Typing gif from Wikipedia

Spy Keypad

Part 2 for working with audio signals


Overview

A door is encoded with a number pad (0-9). We can’t see the door, but through nefariouis means we have a recording of someone opening it. Quick! We need to decode this mystery signal and the order they appear to open the door!

We know that the door code is set up as:

  • A note: 0

  • B note: 1

  • C note: 2

  • D note: 3

  • E note: 4

  • F note: 5

Prerequisites

Concepts

Importance

Notes

Intro to Matplotlib

Necessary

Plotting on a data

Intro to Pandas

Necessary

Familiarity with working with dataframes

Intro to Numpy

Necessary

Familiarity with working with arrays

Intro to SciPy

Helpful

Familiarity with working with .wav files

  • Time to learn: 30 minutes


Imports

import numpy as np                          # working with arrays
import pandas as pd                         # working with dataframes
from scipy.io import wavfile                # loading in wav files
import matplotlib.pyplot as plt             # plot data
from scipy.fftpack import fft, fftfreq      # working with Fourier Transforms

import pywt                                 # PyWavelets

Extract audio .wav file

Like when working with the “Jingle Bells” song file, any .wav input file contains information about the amplitude at every point in the file. The frequency of the note will determine which chord each part of the piece represents

sampleRate, signalData = wavfile.read('../data/mystery_signal.wav')

duration = len(signalData) / sampleRate
time = np.arange(0, duration, 1/sampleRate) 

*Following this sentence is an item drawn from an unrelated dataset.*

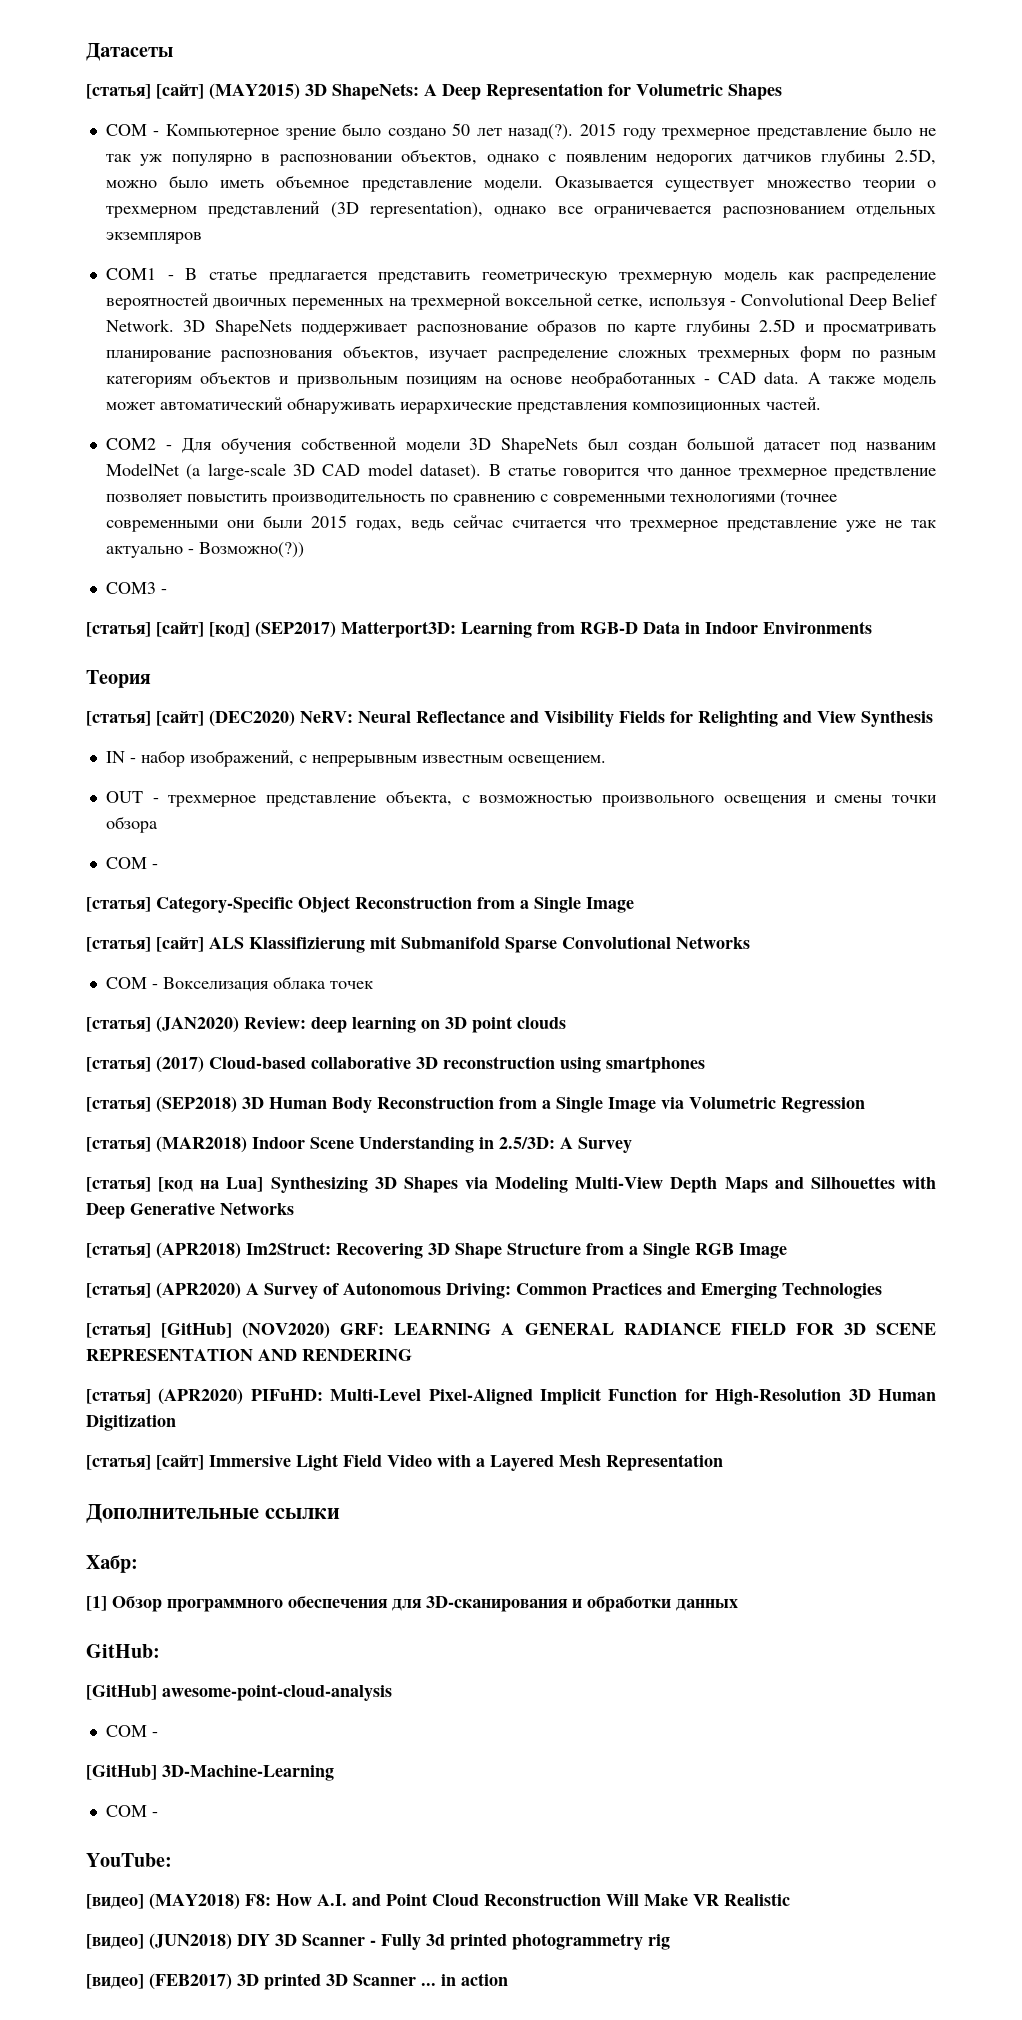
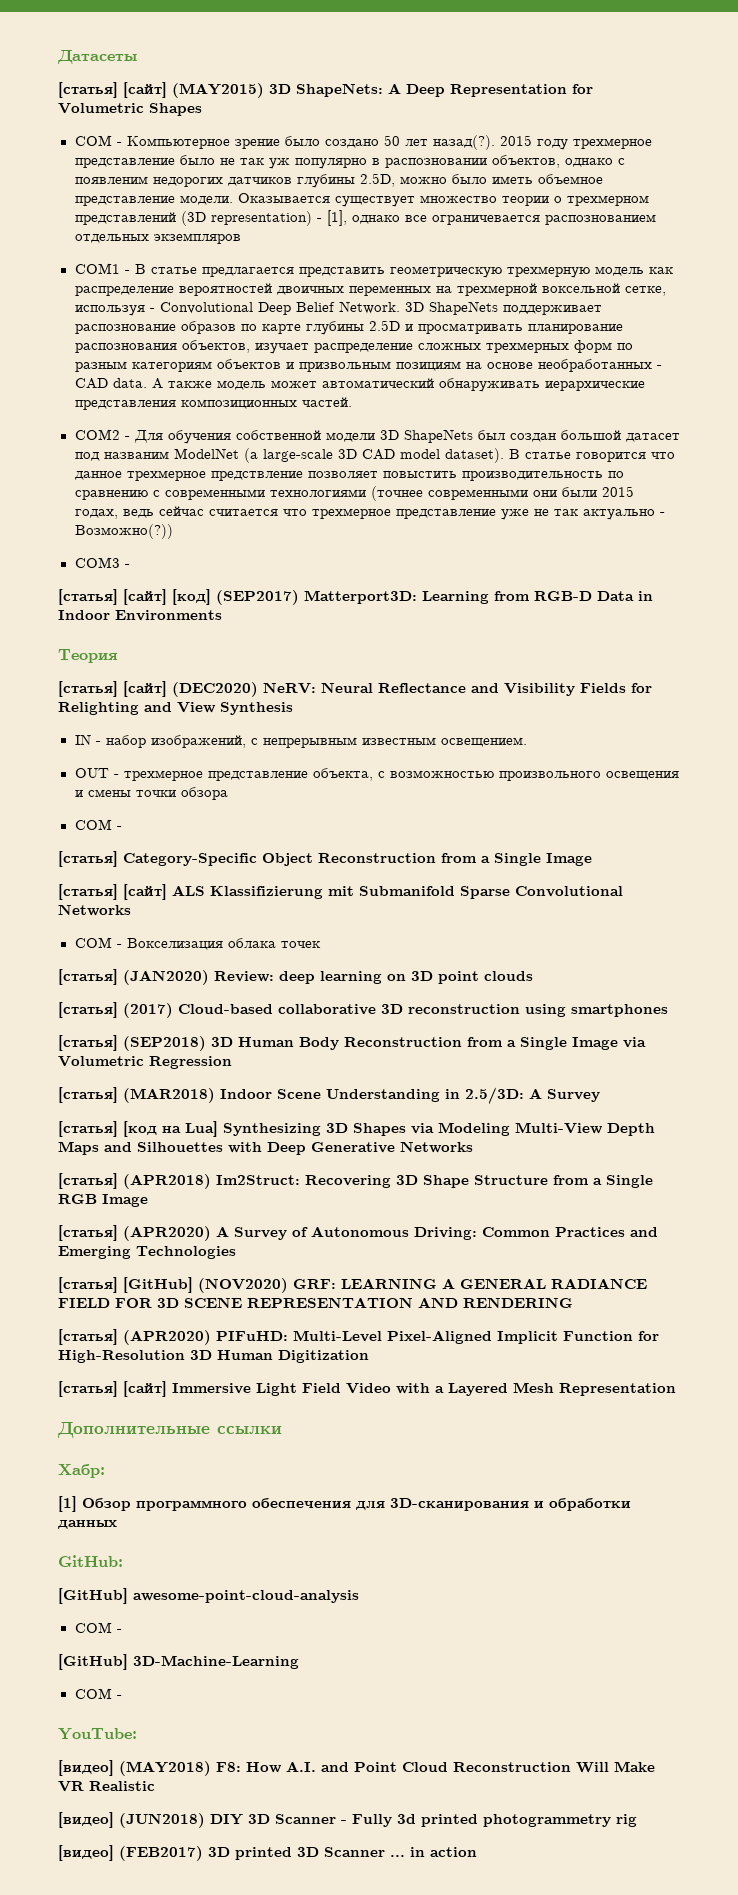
- Оказывается существует множество теории о трехмерном представлений (3D representation), однако все ограничевается распознованием отдельных экземпляров
+ Оказывается существует множество теории о трехмерном представлений (3D representation) - [1], однако все ограничевается распознованием отдельных экземпляров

print(f"Sample Rate: {sampleRate}")
print(f"duration = {duration} seconds (sample rate and audioBuffer = {len(signalData)} / {sampleRate})")
print(f"length of audio file = {len(signalData)}")
print(f"Total length in time = {len(time)}")
Sample Rate: 10000
duration = 6.0 seconds (sample rate and audioBuffer = 60000 / 10000)
length of audio file = 60000
Total length in time = 60000

Let’s Give the Data a Look!

It is always good practice to view the data that we have collected. First, let’s organize the data into a pandas dataframe to organize the amplitude and time stamps

signal_df = pd.DataFrame({'time (seconds)': time, 'amplitude': signalData})
signal_df.head()
time (seconds) amplitude
0 0.0000 11182
1 0.0001 29148
2 0.0002 2847
3 0.0003 14564
4 0.0004 21618

Plot a Small Sample of the .wav File

Plot a small subsample of the .wav to visualize the input data

fig, ax = plt.subplots(figsize=(8, 8))
fig = plt.plot(signal_df["time (seconds)"], signal_df["amplitude"])
plt.title("Subsample of Mystery Audio File")
ax.set_xlim(signal_df["time (seconds)"][2000], signal_df["time (seconds)"][4000])
plt.xlabel("Time (seconds)")
plt.ylabel("Amplitude")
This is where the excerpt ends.